Daptomycin, a cyclic lipopeptide with in vitro bactericidal activity against Gram-positive bacteria including multidrug-resistant enterococci acts by causing important changes in the biophysical properties of the cell membrane of the bacterial cell membrane altering cell division and cell wall synthesis17. Daptomycin is now widely used against severe multidrug-resistant enterococci (including VRE) infections, although it is not approved for these conditions5,18. In our hospital, the utilization of daptomycin began in 2008 and has progressively increased over the past six years; however, daptomycin exposure was not identified as a risk factor in the present case, a phenomenon that has been reported previously6.

Daptomycin non-susceptible enterococci (DNSE) are emerging as important causes of healthcare-associated infection affecting patients with multiple comorbid conditions, patients exposed to antimicrobials in the previous three months (especially third-generation cephalosporins and metronidazole) or intraabdominal disease. There have been reports of DNSE in immunocompromised patients with severe chronic disease, as in the present case, and recent intraabdominal surgery3,5,6. Interestingly, daptomycin resistance has been often associated with mutations in genes encoding two groups of proteins12 i) regulatory systems that orchestrate the cell envelope stress response (LiaFSR and YYcFGH) and ii) enzymes involved in phospholipid metabolism. The isolate of our patient exhibited a novel substitution in the response regulator LiaR and also harboured a change in the active site of the cardiolipin synthase. Both proteins have been previously shown to be important for the Daptomycin-non-susceptible phenotype and our results confirm previous observations.

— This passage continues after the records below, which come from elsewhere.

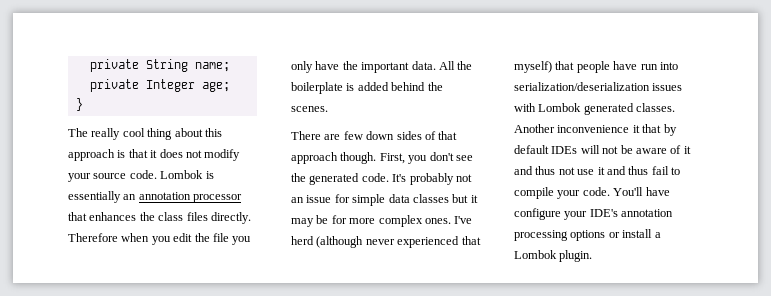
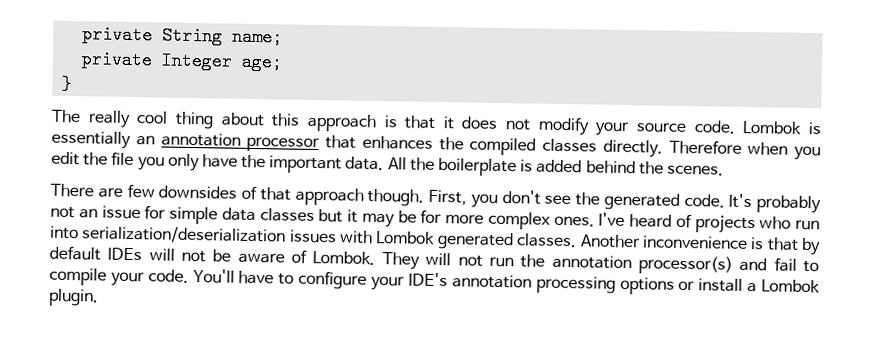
- Lombok is essentially an annotation processor that enhances the class files directly.
+ Lombok is essentially an annotation processor that enhances the compiled classes directly.
- There are few down sides of that approach though.
+ There are few downsides of that approach though.
- I've herd (although never experienced that myself) that people have run into serialization/deserialization issues with Lombok generated classes.
+ I've heard of projects who run into serialization/deserialization issues with Lombok generated classes.
- Another inconvenience it that by default IDEs will not be aware of it and thus not use it and thus fail to compile your code.
+ Another inconvenience is that by default IDEs will not be aware of Lombok. They will not run the annotation processor(s) and fail to compile your code.
- You'll have configure your IDE's annotation processing options or install a Lombok plugin.
+ You'll have to configure your IDE's annotation processing options or install a Lombok plugin.

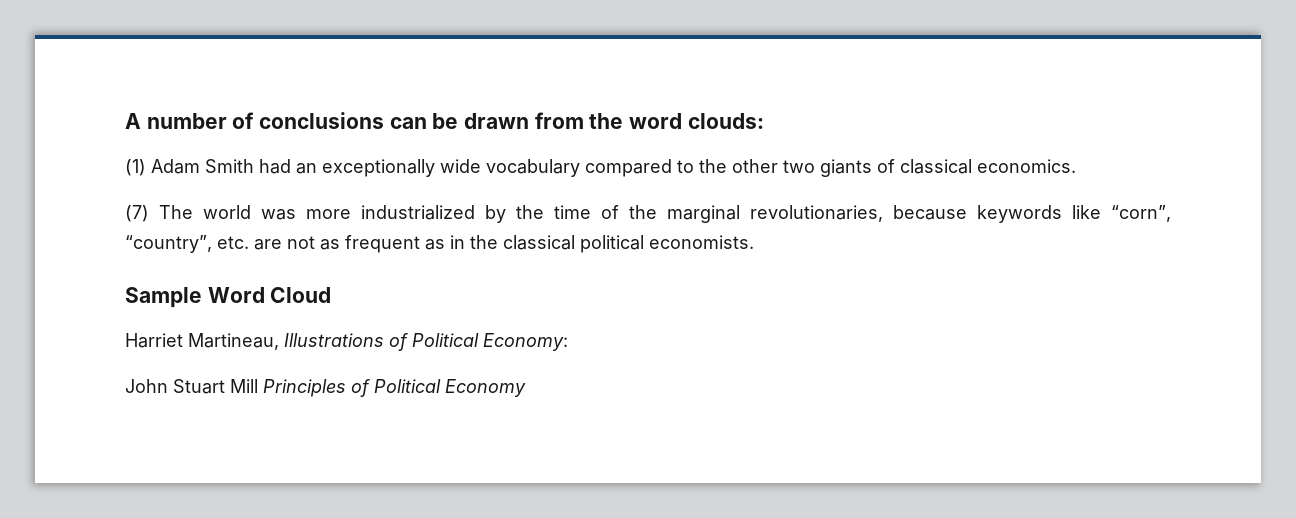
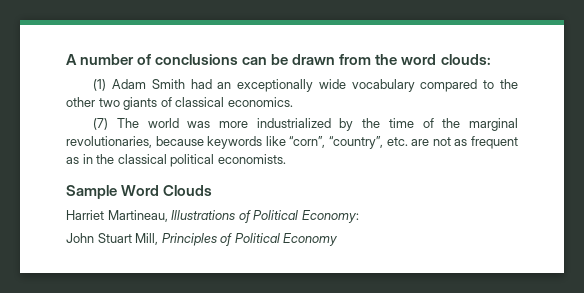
- Sample Word Cloud
+ Sample Word Clouds
- John Stuart Mill Principles of Political Economy
+ John Stuart Mill, Principles of Political Economy

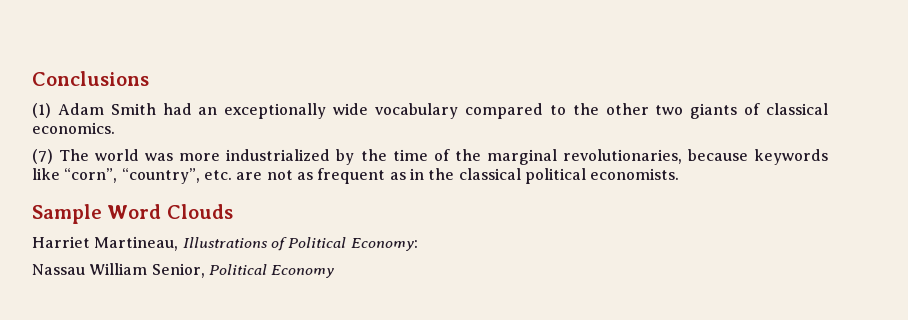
- A number of conclusions can be drawn from the word clouds:
+ Conclusions
- John Stuart Mill, Principles of Political Economy
+ Nassau William Senior, Political Economy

In Spain, linezolid, daptomycin and tigecycline remain as therapeutic options against infections caused by multi-resistant enterococci19. However, there have been reports of increases in daptomycin MIC in isolates of methicillin-resistant S. aureus treated with this antibiotic, although values remain within the susceptibility range20, and resistance to linezolid has been documented in E. faecalis and E. faecium in some Spanish hospitals21. To the best of our knowledge, this is the first case and characterization of emerging daptomycin resistance in E. faecium in a Spanish hospital in the absence of daptomycin exposure. Clinicians should be aware of the emergence of daptomycin non-susceptible enterococci in immunocompromised patients with or without a history of daptomycin exposure and check for daptomycin susceptibilities.

Acknowledgments

FUNDING

This work was supported only by the National Institute of Allergy and Infectious Diseases (National Institutes of Health [NIH] grant R01 AI093749 to C. A. A.).

Footnotes

TRANSPARENCY DECLARATIONS

All authors: None to declare.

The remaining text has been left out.